Courts across the United States have now made clear that discovery of social media is fair game. At the same time, courts have consistently found that litigants will not be permitted to engage in social media fishing expeditions; rather, litigants will be required to show that the sites likely contain relevant material. We explore below various approaches taken by courts to address social media-related discovery challenges.
Some courts have simply quashed a litigant’s request for social media-related discovery for failure to show relevance to the dispute. In Kennedy v. Contract Pharmacal Corp., the plaintiff sought a variety of gender discrimination-based damages. The defendants sought to compel broad discovery from the plaintiff’s social media sites. For instance, the defendants broadly requested “[a]ll documents concerning, relating to, reflecting and/or regarding Plaintiff’s utilization of social networking sites.” Denying a motion to compel discovery, the U.S. District Court for the Eastern District of New York held that “[t]here is no specificity to the requests and no effort to limit these requests to any relevant acts alleged in this action.”
In Ford v. United States, the U.S. District Court for the District of Maryland rejected the government’s request for broad social media-related discovery. The government had sought “any documents[,] postings, pictures, messages[,] or entries of any kind on social media within the covered period relating to [c]laims by Plaintiffs or their [e]xperts.” The court denied the motion to compel, holding that the government’s request was not narrowly tailored and “does not describe the categories of material sought; rather, it relies on Plaintiffs to determine what might be relevant.”
Other courts, when quashing requests for social media-related discovery, have held that the litigants may renew a failed request, if circumstances change. For example, in Root v. Balfour, from Florida’s Second District Court of Appeal, a mother had sued the City of Cape Coral, a construction contractor and a subcontractor for damages suffered by her son who was struck by an oncoming vehicle. The lower court had ordered the mother to produce various types of Facebook postings from both before and after the accident, including any information about counseling or psychological care she obtained; her relationships with her son and other children; and her relationships with other family members, boyfriends and significant others.
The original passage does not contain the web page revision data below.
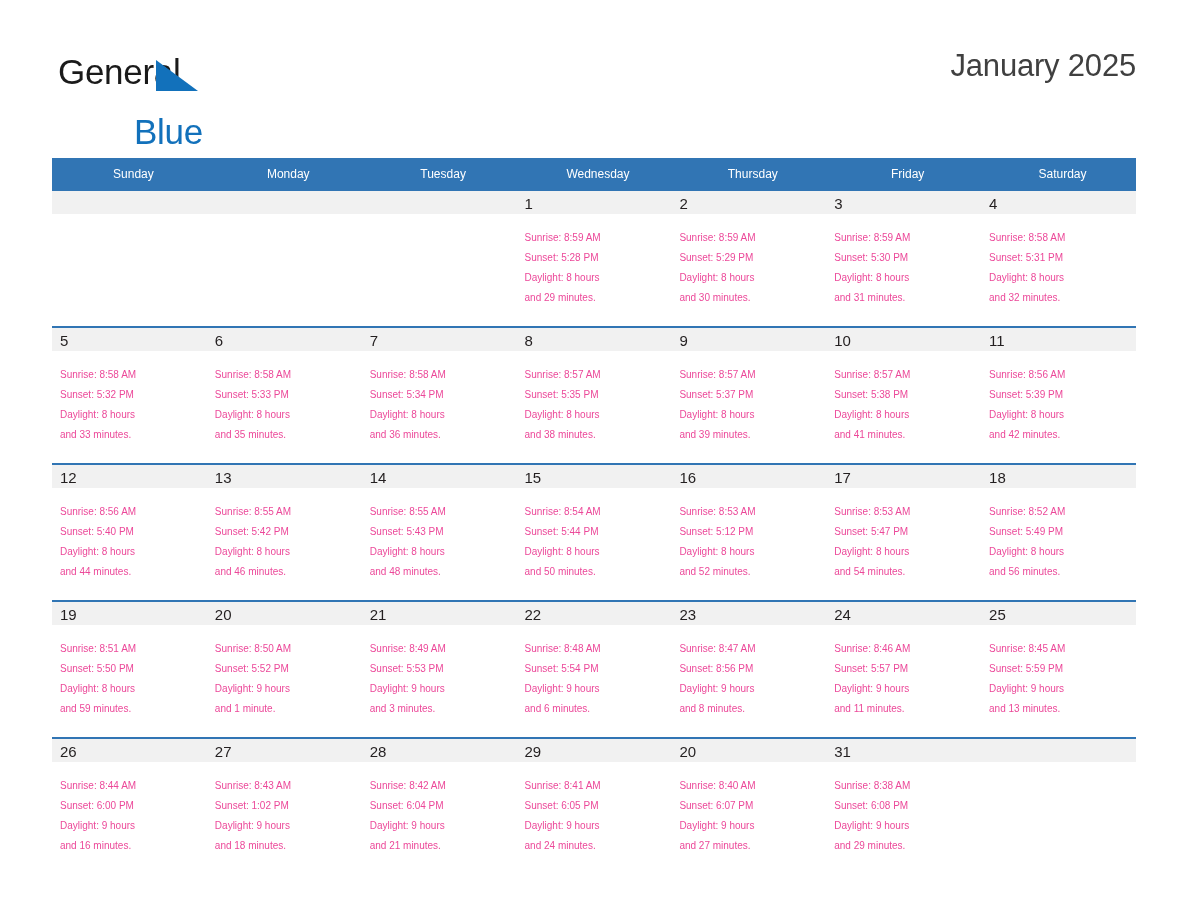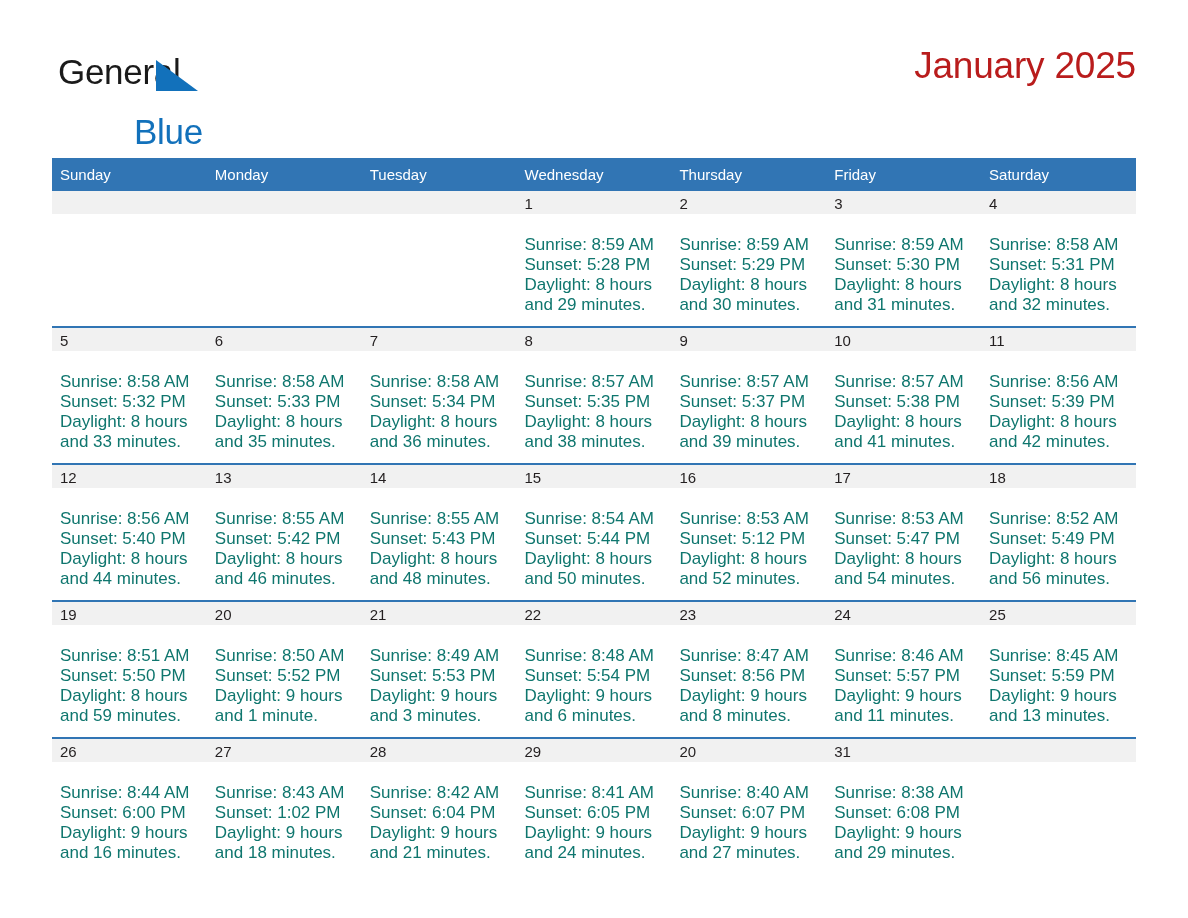--- a/index.html
+++ b/index.html
@@ -78,10 +78,10 @@
     text-align: right;
   }
   .cal-title {
-    font-size: 37px;
+    font-size: 31px;
     line-height: 52px;
     font-weight: 400;
-    color: #b91c1c;
+    color: #404040;
     letter-spacing: -0.2px;
     white-space: nowrap;
   }

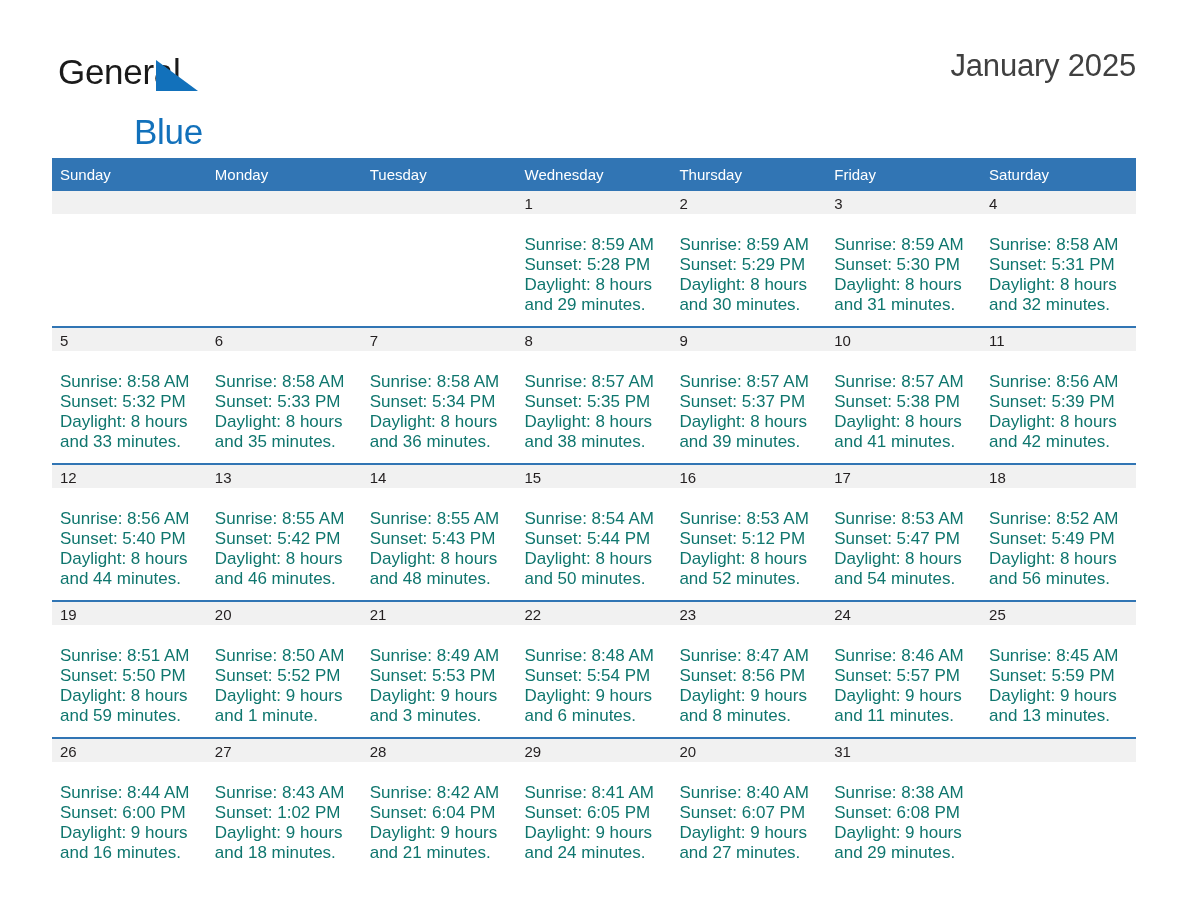--- a/index.html
+++ b/index.html
@@ -108,9 +108,9 @@
   .cal-head th {
     background: #3175b4;
     color: #ffffff;
-    font-size: 15px;
+    font-size: 12px;
     font-weight: 400;
-    text-align: left;
+    text-align: center;
     padding: 6px 0 7px 8px;
     height: 20px;
     border: 0;

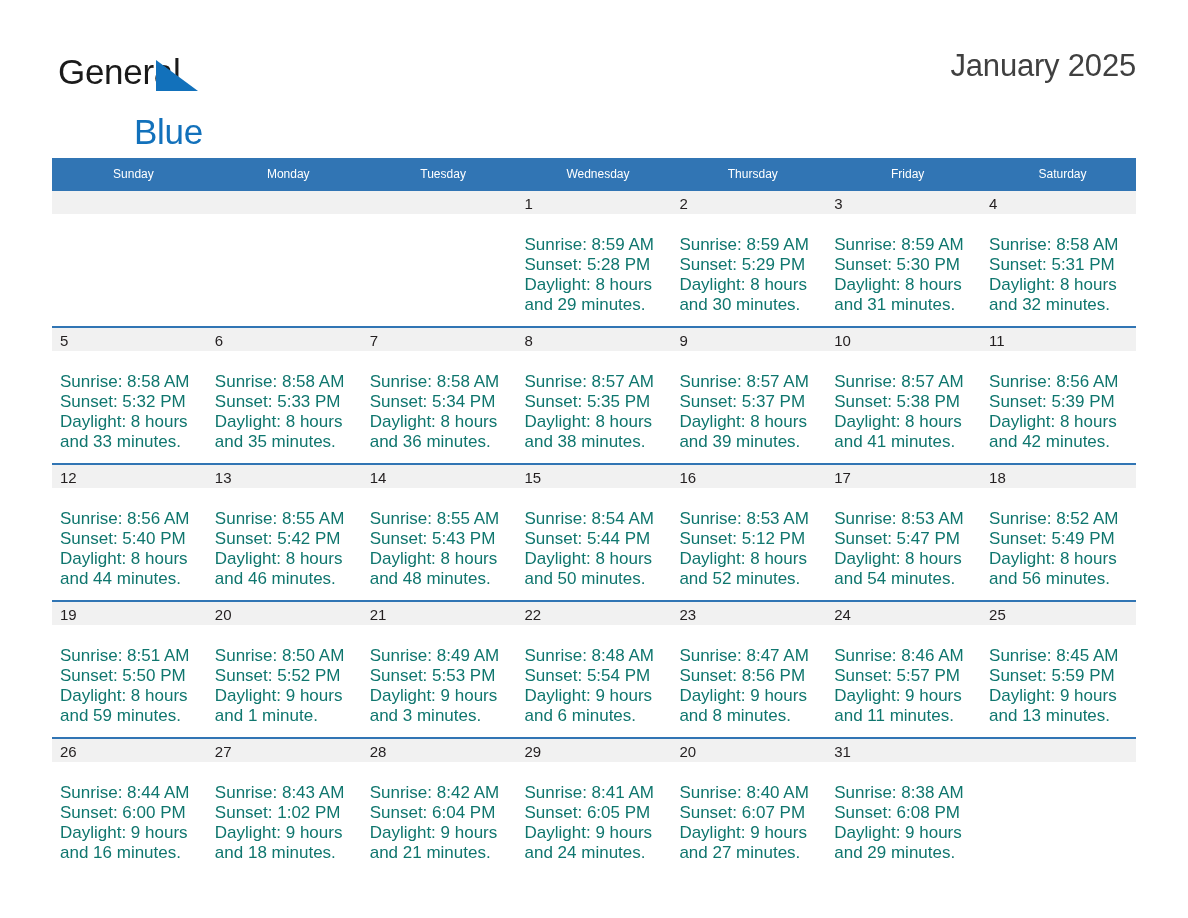--- a/index.html
+++ b/index.html
@@ -145,10 +145,10 @@
   .cell-empty .day-band { background: #f1f1f1; }
 
   .cell-body {
-    padding: 21px 6px 0 8px;
-    font-size: 17px;
+    padding: 14px 6px 0 8px;
+    font-size: 10px;
     line-height: 20px;
-    color: #0f766e;
+    color: #ec4899;
   }
   .cell-body div { white-space: nowrap; }
 </style>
The appellate court quashed the order, finding that the requested discovery did not survive a relevance inquiry and that even the magistrate acknowledged that “95 percent, or 99 percent of this may not be relevant.” The appellate court, however, held that if further developments in the litigation indicated that such information may be discoverable, the trial court might have to review information in camera and fashion appropriate limits regarding the discovery.
Other courts, while not quashing social media-related discovery requests entirely, have severely narrowed the requests before compelling production. For instance, in Mailhoit v. Home Depot, from the Central District of California, the defendant had demanded a wide array of social media-related discovery. These demands included (1) any profiles, postings or messages from social media sites relating to any mental state of the plaintiff; (2) third-party communications to the plaintiff that place her own communications in context; (3) any pictures of the plaintiff; and (4) social networking communications between the plaintiff and current or former Home Depot employees or that in any way refer or pertain to her employment at Home Depot or the lawsuit. The court found the last category to be relevant and quashed the rest on the grounds they were not reasonably particular requests and therefore not likely to lead to discovery of admissible evidence.
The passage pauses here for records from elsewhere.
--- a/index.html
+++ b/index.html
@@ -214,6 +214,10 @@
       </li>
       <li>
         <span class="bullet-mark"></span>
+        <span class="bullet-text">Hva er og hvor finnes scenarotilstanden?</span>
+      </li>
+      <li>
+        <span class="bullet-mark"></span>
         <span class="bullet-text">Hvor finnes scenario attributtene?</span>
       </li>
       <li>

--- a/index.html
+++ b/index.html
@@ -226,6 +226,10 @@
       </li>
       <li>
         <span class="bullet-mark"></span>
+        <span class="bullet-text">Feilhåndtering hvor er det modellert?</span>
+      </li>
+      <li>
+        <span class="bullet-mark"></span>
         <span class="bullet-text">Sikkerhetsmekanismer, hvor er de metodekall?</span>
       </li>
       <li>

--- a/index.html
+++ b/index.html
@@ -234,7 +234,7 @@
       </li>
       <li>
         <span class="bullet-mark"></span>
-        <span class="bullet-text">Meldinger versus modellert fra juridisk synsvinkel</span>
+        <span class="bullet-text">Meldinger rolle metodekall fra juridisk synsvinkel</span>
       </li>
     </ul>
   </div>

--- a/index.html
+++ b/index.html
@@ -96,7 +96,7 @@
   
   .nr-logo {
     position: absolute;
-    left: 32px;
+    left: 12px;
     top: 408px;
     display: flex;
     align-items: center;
In certain cases, courts have required the requesting litigant to show some information in the publicsocial media profile that undermines the plaintiff’s claim. In Potts v. Dollar Tree Stores, from the Middle District of Tennessee, the plaintiff sued for race-based employment discrimination, and the defendant requested, among other materials, full access to the plaintiff’s Facebook page. The court found that the required showing had not been made. It concluded that the defendant “lack[ed] any evidentiary showing that Plaintiff’s public Facebook profile contains information that will reasonably lead to discovery of admissible evidence.”
We note, however, that at least one court has criticized the approach of looking to the public social media for indications of relevancy of the private portions of the site. In Giachetto v. Patchogue Medford Union Free School District, the U.S. District Court for the Eastern District of New York observed that “[t]his approach can lead to results that are both too broad and too narrow” and went on to analyze category-by-category what the defendant had demanded to determine the scope of the relevant social media information in what the court called a “traditional relevance analysis.”
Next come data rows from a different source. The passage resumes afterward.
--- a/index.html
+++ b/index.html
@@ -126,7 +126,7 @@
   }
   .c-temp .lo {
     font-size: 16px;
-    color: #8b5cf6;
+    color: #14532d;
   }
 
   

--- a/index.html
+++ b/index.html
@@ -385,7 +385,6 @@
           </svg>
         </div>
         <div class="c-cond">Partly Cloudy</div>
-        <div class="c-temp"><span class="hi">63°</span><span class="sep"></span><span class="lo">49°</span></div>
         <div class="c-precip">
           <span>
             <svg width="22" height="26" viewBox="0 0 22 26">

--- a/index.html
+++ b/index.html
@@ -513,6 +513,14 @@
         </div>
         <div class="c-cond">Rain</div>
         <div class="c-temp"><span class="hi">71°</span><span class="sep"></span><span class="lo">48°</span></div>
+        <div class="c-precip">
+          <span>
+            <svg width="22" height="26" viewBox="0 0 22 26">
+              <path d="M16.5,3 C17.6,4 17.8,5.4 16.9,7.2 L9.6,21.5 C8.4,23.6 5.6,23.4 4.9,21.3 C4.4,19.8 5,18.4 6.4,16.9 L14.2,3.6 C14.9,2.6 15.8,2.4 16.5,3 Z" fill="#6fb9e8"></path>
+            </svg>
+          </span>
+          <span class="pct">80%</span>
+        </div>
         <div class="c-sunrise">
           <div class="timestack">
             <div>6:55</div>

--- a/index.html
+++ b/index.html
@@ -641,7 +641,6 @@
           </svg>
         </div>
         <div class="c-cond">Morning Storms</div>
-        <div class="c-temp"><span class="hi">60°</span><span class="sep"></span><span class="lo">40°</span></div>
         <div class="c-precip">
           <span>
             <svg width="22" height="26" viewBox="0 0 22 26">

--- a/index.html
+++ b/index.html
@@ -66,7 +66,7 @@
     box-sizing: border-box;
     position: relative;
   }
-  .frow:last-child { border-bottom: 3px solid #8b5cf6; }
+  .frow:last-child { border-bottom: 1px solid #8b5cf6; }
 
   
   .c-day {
Social media discovery has also sometimes involved the court itself reviewing documents in camera to determine relevancy. For example, in EEOC v. Honeybaked Ham, involving a hostile work environment class-action lawsuit, the U.S. District Court for the District of Colorado ordered that each class member’s social media content be produced for review by the court in camera to determine what was legally relevant.
Similarly, in Offenback v. Bowman, from the Middle District of Pennsylvania, the plaintiff conceded that a limited amount of information in his Facebook account was subject to discovery, but the defendants argued for a much broader scope of discovery from the plaintiff. The court reviewed the information in camera and, siding with the plaintiff, determined that only a limited amount of information from the Facebook account had to be produced to the defendants.
Social media discovery issues will inevitably arise with even greater frequency in federal and state courts. As the courts struggle through the implications of such discovery issues, litigants should be aware that while social media is generally discoverable, courts are demanding more specificity in requests for social media information as they evaluate relevance.